* Data to examine
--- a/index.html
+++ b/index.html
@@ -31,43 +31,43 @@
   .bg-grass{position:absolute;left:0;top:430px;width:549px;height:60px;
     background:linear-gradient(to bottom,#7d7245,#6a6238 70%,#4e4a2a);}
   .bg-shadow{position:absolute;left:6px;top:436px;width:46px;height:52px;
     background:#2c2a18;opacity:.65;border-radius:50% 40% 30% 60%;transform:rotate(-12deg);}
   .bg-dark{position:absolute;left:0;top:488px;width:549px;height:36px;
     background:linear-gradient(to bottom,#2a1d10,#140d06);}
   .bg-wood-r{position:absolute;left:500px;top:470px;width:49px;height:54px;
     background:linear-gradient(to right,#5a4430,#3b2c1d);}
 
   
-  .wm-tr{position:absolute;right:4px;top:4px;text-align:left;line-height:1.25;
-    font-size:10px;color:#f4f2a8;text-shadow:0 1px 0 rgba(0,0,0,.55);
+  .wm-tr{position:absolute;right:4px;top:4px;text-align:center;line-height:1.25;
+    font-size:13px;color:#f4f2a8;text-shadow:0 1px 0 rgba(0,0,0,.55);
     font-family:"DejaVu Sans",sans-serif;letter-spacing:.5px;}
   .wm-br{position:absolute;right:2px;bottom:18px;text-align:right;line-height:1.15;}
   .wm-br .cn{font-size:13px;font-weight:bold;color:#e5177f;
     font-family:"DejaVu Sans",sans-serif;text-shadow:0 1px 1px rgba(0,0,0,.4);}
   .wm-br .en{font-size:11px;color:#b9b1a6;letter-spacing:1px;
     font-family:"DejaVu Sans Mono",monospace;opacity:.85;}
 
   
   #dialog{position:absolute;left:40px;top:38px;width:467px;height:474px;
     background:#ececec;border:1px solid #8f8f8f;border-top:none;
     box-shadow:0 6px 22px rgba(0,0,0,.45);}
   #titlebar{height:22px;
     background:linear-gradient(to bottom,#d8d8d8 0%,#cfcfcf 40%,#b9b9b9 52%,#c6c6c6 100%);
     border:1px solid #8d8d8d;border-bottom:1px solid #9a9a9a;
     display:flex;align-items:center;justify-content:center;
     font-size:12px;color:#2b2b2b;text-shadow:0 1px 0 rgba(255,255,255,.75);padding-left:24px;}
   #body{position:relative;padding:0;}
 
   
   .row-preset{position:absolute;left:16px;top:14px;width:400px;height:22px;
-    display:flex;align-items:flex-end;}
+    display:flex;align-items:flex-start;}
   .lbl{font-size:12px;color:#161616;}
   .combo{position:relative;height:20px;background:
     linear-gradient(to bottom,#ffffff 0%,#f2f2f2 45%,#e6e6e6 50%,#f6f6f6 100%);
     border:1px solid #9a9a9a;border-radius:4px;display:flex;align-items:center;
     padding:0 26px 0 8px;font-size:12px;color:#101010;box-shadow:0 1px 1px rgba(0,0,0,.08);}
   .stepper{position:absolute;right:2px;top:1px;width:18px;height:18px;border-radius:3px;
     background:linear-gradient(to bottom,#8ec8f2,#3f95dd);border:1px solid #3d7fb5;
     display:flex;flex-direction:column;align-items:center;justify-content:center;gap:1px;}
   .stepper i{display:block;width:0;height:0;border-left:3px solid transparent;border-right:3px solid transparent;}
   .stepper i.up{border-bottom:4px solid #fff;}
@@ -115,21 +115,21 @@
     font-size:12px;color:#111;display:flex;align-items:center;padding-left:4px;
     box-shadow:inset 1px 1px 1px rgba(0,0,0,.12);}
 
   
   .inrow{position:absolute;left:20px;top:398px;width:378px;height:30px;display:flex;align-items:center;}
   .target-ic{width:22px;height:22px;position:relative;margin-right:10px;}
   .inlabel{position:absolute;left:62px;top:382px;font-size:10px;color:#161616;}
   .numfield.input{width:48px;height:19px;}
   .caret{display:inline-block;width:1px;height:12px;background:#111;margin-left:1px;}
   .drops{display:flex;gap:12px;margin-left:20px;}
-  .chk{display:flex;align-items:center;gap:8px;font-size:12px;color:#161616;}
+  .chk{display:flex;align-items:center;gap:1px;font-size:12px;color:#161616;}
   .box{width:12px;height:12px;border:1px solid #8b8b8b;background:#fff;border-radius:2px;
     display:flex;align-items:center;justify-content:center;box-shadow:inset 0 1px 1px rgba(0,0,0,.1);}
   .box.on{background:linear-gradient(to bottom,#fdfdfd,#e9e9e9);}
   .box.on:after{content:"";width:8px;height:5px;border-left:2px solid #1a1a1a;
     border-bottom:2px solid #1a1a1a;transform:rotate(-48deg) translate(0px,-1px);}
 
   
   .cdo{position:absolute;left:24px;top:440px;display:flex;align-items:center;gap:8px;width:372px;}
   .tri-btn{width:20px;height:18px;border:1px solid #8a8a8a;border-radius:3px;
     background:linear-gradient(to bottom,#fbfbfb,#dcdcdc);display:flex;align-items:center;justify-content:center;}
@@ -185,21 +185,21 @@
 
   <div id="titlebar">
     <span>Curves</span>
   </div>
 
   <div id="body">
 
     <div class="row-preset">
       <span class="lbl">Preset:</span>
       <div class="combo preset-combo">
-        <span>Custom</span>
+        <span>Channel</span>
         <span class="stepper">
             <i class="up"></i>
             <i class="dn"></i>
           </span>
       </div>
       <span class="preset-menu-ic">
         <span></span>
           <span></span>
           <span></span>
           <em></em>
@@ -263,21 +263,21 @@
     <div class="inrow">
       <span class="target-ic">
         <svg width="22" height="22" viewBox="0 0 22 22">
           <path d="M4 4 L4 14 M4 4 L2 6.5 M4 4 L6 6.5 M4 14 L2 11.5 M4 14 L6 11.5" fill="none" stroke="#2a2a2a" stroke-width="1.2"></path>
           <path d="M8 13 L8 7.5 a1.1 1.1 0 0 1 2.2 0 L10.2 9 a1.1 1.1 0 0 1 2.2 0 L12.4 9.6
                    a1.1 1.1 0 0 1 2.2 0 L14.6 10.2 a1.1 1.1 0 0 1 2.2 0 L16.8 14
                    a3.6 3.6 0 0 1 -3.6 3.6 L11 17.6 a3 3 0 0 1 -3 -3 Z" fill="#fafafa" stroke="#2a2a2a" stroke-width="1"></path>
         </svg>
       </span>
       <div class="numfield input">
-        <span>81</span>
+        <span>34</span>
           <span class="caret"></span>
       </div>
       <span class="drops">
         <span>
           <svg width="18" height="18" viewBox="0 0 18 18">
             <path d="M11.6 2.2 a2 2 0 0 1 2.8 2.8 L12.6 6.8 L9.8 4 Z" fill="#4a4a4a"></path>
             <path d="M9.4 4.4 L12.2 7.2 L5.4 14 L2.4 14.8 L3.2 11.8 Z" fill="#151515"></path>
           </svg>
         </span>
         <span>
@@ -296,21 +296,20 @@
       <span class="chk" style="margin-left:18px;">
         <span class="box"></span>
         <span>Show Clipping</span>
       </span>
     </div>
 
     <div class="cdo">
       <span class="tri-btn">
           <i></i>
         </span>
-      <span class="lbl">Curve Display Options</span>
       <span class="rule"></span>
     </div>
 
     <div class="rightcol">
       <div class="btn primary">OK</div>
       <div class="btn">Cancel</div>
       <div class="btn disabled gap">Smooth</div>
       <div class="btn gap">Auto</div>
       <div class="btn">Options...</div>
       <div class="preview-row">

* Exercise objective
Gather each line in the entries above where the string "viewBox" is found.

* Written response
         <svg width="22" height="22" viewBox="0 0 22 22">
           <svg width="18" height="18" viewBox="0 0 18 18">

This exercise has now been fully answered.